Wie ist es nun möglich, dass die chemische Umgebung eines Atoms die Kernresonanzfrequenz beeinflusst, wo sie doch als Eigenschaft eines Atomkerns eine quantenmechanisch definierte Fixgröße ist?

Die Elektronen, die die chemischen Bindungen in Molekülen bilden, liefern den Schlüssel zur Beantwortung dieser Frage: diese erzeugen Zusatzfelder, welche – vereinfacht dargestellt – in Abhängigkeit von der chemischen Umgebung und Funktionalität unterschiedlich stark sind und vor allem mit dem oder gegen das von außen angelegte oszillierende „Resonanzmagnetfeld" wirken können.

Diese Entschirmung oder Abschirmung des zu messenden Atoms hat zur Folge, dass die sehr wohl definierte, fixe Resonanzfrequenz der betrachteten Kernsorte für die einzelnen Atome im Molekülverband in Abhängigkeit von deren chemischer Umgebung schon „früher" oder erst „später" erreicht wird, d.h. von außen eine kleinere oder eine größere Frequenz angelegt werden muss, um die quantenmechanisch definierte Resonanzbedingung am Kernort zu erfüllen.

Das Ergebnis ist dann ein NMR-Spektrum der Substanz.

Die Akzeptanz dieser physikalischen Messmethode bei Chemikern ist nicht zuletzt deshalb so groß, weil die chemische Verschiebung, besonders bei der für den Organiker enorm wichtigen ¹H und ¹³C-NMR-Spektroskopie, sehr gut mit den ihm aus Mechanismus- und Reaktivitätsbetrachtungen geläufigen induktiven und mesomeren Effekten (+I, -I, +M, -M) korreliert.

Wertvolle Zusatzinformationen können bei NMR-Spektren noch aus Multiplizitätsanalyse und Frequenzabstand (= Kopplungskonstante J) von Liniengruppen, die durch Wechselwirkung der Kernspins benachbarter Atome (=J-Kopplung) entstanden sind, erhalten werden.
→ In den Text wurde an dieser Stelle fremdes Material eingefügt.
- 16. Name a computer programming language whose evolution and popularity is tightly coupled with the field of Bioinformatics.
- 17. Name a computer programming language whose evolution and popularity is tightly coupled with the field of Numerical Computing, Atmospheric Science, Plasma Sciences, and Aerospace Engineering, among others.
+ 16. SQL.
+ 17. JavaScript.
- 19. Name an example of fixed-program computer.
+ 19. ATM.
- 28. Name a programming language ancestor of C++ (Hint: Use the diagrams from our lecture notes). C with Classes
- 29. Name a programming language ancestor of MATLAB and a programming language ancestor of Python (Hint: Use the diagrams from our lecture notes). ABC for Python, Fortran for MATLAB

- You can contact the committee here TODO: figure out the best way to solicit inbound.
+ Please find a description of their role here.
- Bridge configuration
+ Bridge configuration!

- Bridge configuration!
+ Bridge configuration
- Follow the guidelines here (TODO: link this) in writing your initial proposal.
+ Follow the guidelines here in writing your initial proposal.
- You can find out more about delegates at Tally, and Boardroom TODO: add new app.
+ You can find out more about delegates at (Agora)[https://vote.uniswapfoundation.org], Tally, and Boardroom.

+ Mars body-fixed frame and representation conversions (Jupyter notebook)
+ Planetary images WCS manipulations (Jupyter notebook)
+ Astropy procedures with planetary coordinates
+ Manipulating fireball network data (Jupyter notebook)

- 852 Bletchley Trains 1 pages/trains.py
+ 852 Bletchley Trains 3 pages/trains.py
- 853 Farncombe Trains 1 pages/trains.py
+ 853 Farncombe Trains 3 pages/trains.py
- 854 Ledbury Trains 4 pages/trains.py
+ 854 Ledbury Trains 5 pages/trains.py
Aus solchermaßen ermittelten Konnektivitäten können direkt Teilstrukturen abgeleitet werden.

Geeignet und ergänzend kombiniert liefert diese Methode Konstitutions-, Konfigurations- und Konformationsaussagen, was sie zu einem unverzichtbaren Werkzeug in der Strukturaufklärung und –interpretation werden lässt.